**What the task asks:** Copy out all lines in the data below containing the string "code".

**Data:**
----

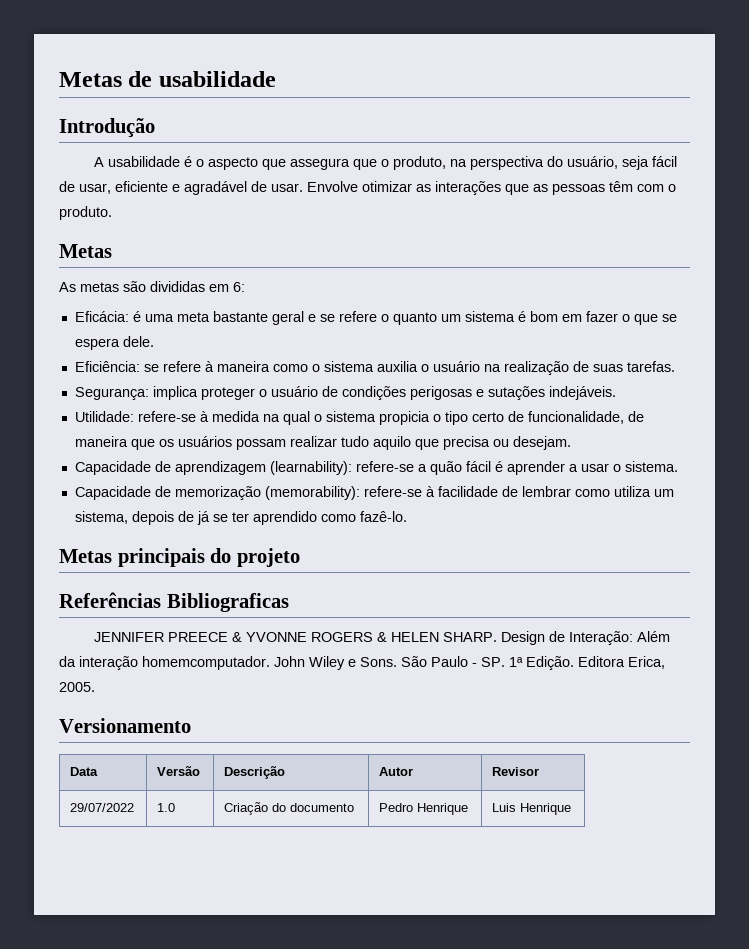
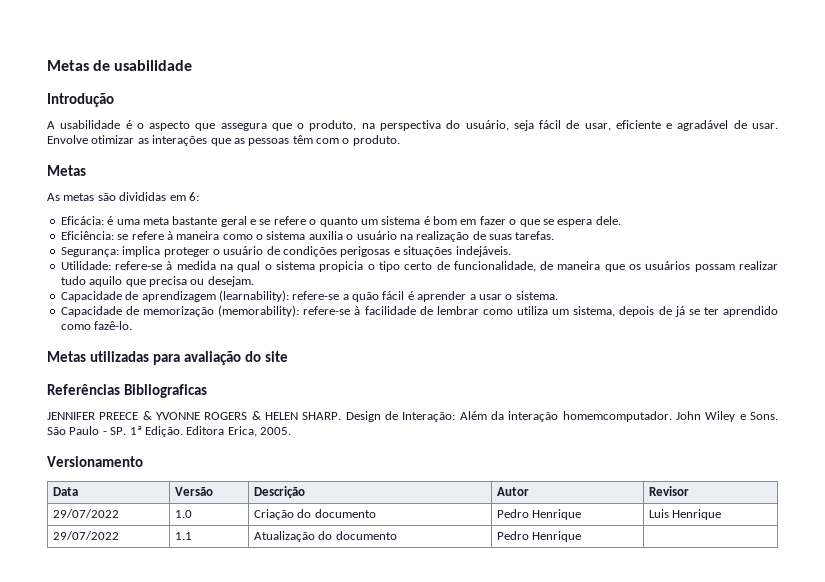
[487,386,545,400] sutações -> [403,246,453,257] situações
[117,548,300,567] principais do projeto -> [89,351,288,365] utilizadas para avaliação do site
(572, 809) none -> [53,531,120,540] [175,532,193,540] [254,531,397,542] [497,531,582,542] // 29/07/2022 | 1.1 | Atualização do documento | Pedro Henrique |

----

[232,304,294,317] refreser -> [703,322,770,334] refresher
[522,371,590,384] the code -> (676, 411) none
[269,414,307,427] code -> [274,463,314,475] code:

----

**Result of the task:**
[522,371,590,384] the code -> (676, 411) none
[269,414,307,427] code -> [274,463,314,475] code:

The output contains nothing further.